İhanet edene ve nanköre acımayacaksın... - Op. Dr. Gürçay CEM

İhanet edene ve nanköre acımayacaksın...


Dünyanın en affedilmez eylemi kendi soyuna, vatanına ve milletine ihanettir. Bunun dinimizde de yeri olmadığı gibi, bunu yapanların yeri sorgusuz sualsiz cehennemdir. İhanet edenler asla affedilmemelidir, çünkü ihanet bunların genetiğinde vardır. Bir kez ihanet eden yine eder...

Nankörlükte aynı ihanet gibidir. Nankör de değişmez. Bunlar genetikleri bozuk tiplerdir. Bunlara acımayacaksın. Atalarımız boşuna: "Merhametten maraz doğar! " dememiş.
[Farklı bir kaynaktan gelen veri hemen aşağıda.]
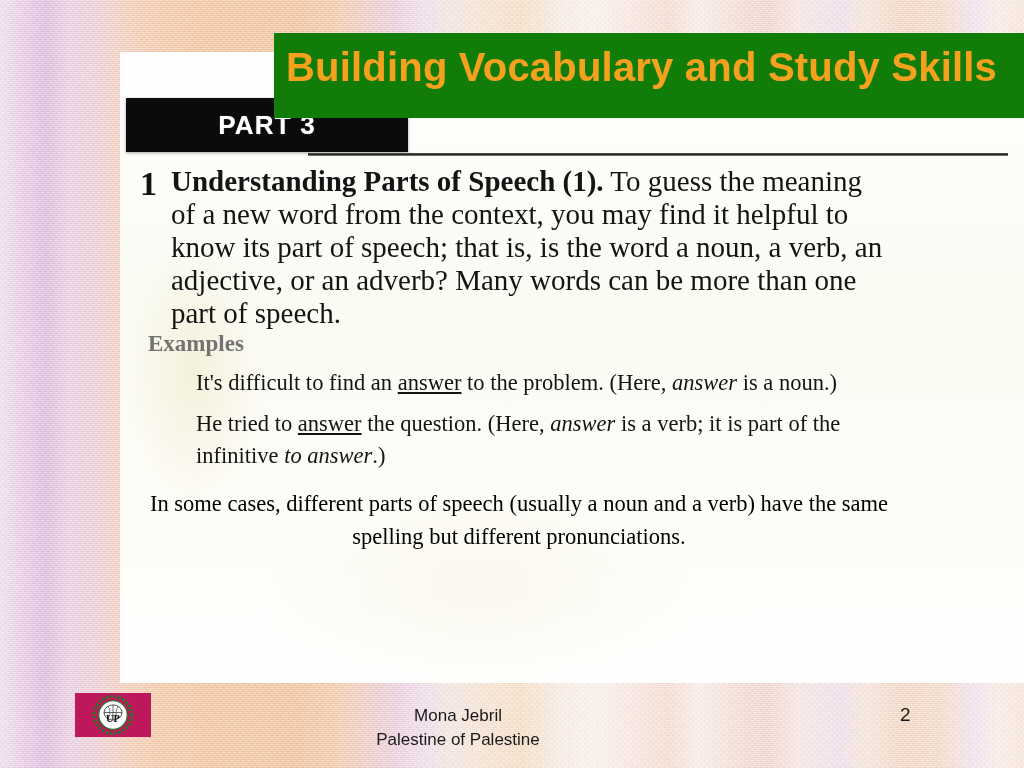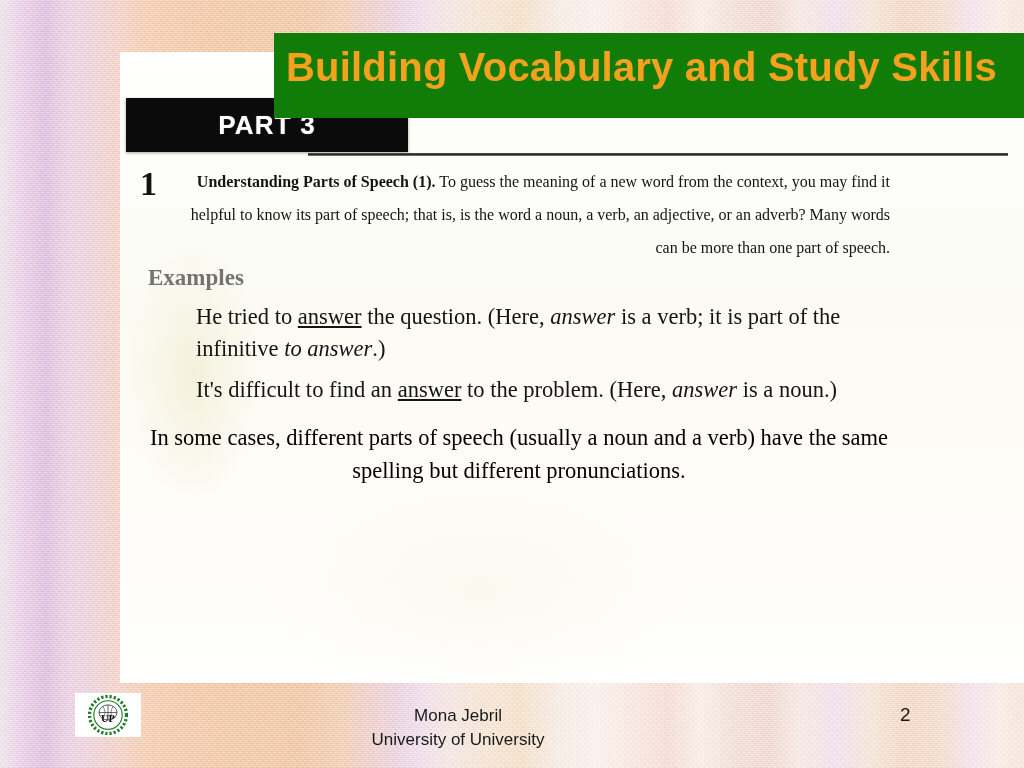"Understanding Parts of Speech (1)." .item-para { font-size: 16px -> 29px; text-align: right -> left }
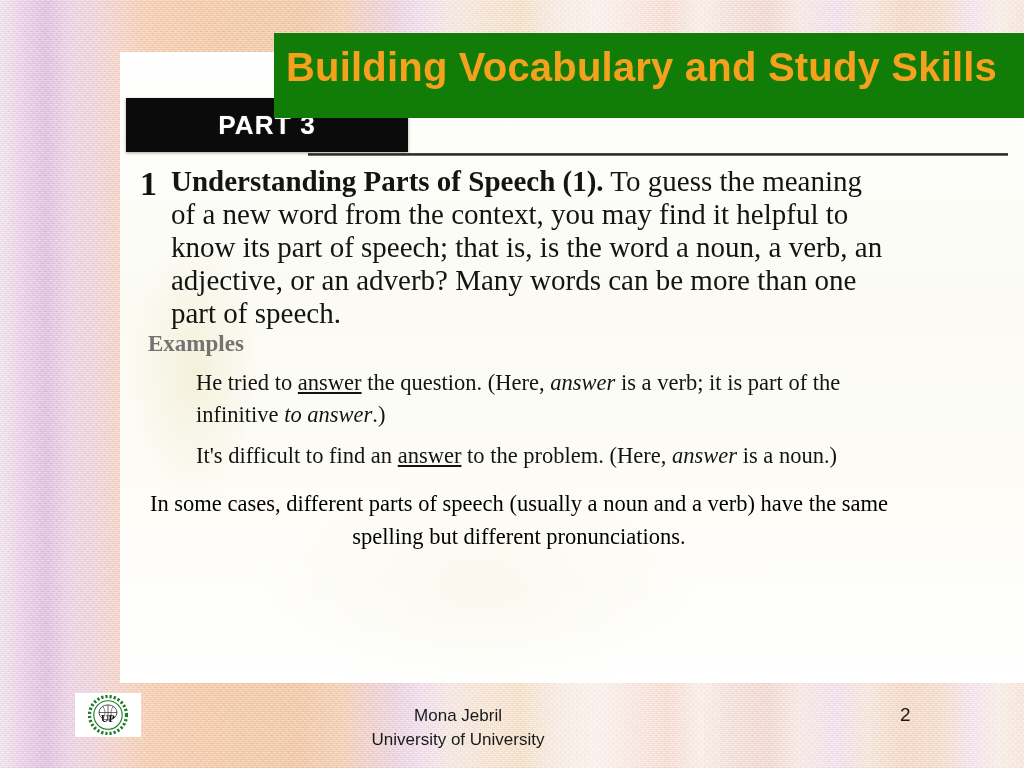"He tried to answer the" div.example-line { order: before "It's difficult to find an" -> after "It's difficult to find an" }
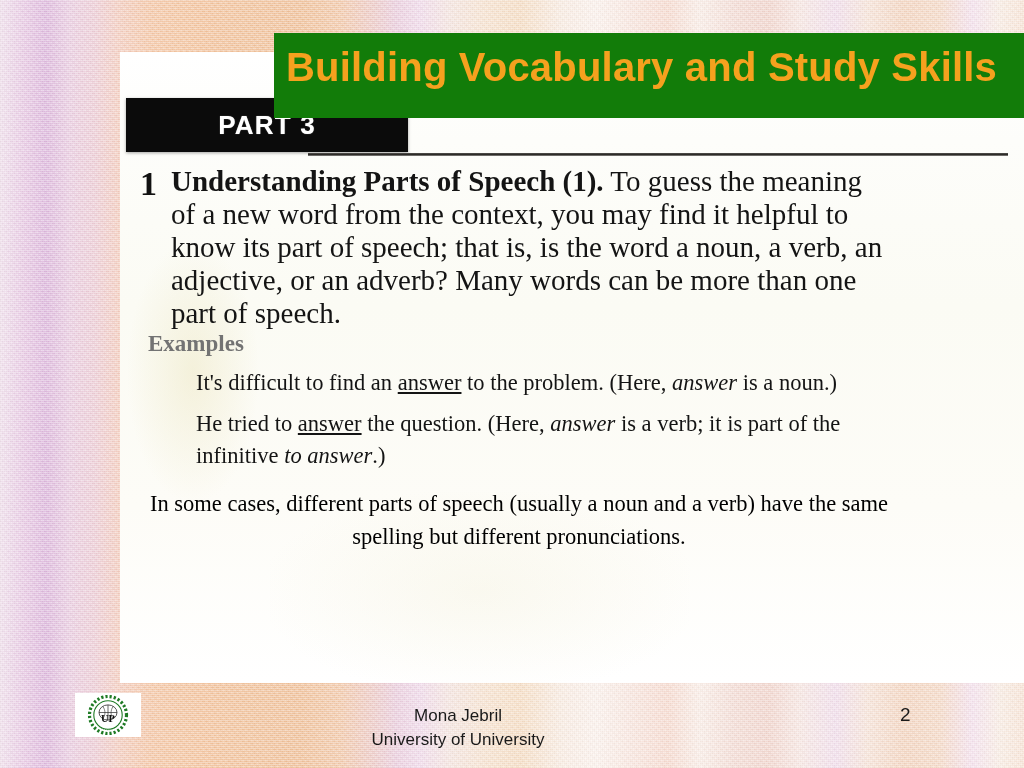"UP" .logo-box { background: #ffffff -> #be185d; width: 66px -> 76px }
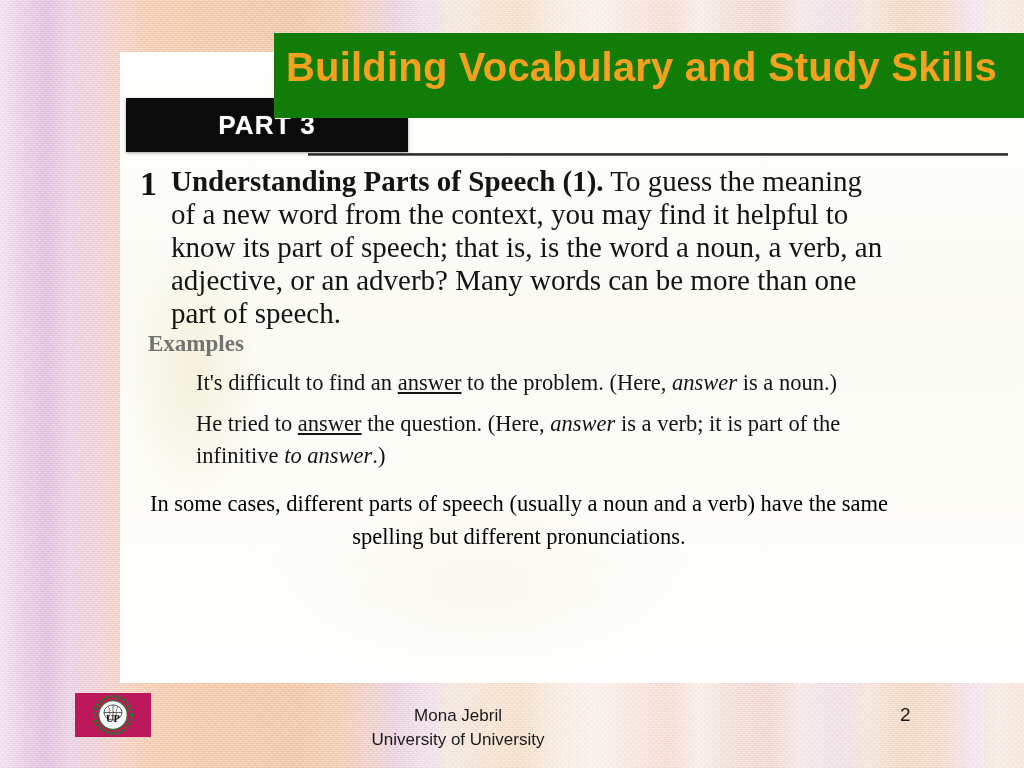"University of University" div { text: University of University -> Palestine of Palestine }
Kendi adımıza da asla affetmediğimiz hainlik ve nankörlüktür. Bazı kişiler için fedakarlık yaparsınız. Onlar için fırsatlar kaçırırsınız, hatta zararlara uğrarsınız ama buna rağmen onlara destek olursunuz.

Dostlarımıza karşı her zaman dürüst ve samimi olduk. Bizi ilgilendirmeyen konularda bile onların yanında olduk, neye mal olursa olsun onları savunduk. Zaman zaman bu tavrımızdan dolayı çok fazla fırsatlar kaçırdığımız da oldu, zararlara maruz kaldığımız da.

Bunun sayısız örnekleri var ama her zaman sözümüzün arkasında durduk. Asla rüzgara göre yön değiştirmedik. Ama bir gün bakarsınız, fedakarlık yaptığınız bazı kişiler belli çıkarlar karşılığı hainlik yapıp size karşı dönmüş. İşte asla affetmediğimiz kişiler bu tür hain ve nankörlerdir. Ancak buna rağmen cevap vermez, " Herkes, kendi yoluna!" deyip kendi haline bırakırsınız.

Ama öyle tipler vardır ki, nankörlük yapmakla yetinmez bir de size zarar vermeye çalışır. İşte bunlara karşı her zaman misliyle cevabımız olmuştur. Er olmuştur, geç olmuştur ama mutlaka olmuştur. Düşmanlık yapmaya kalkışanları asla unutmayız ve onlara karşı mutlaka cevabımız olmuştur. Cevabımız "Göze göz, dişe diş" değil "Göze iki göz, dişe çene" olmuştur...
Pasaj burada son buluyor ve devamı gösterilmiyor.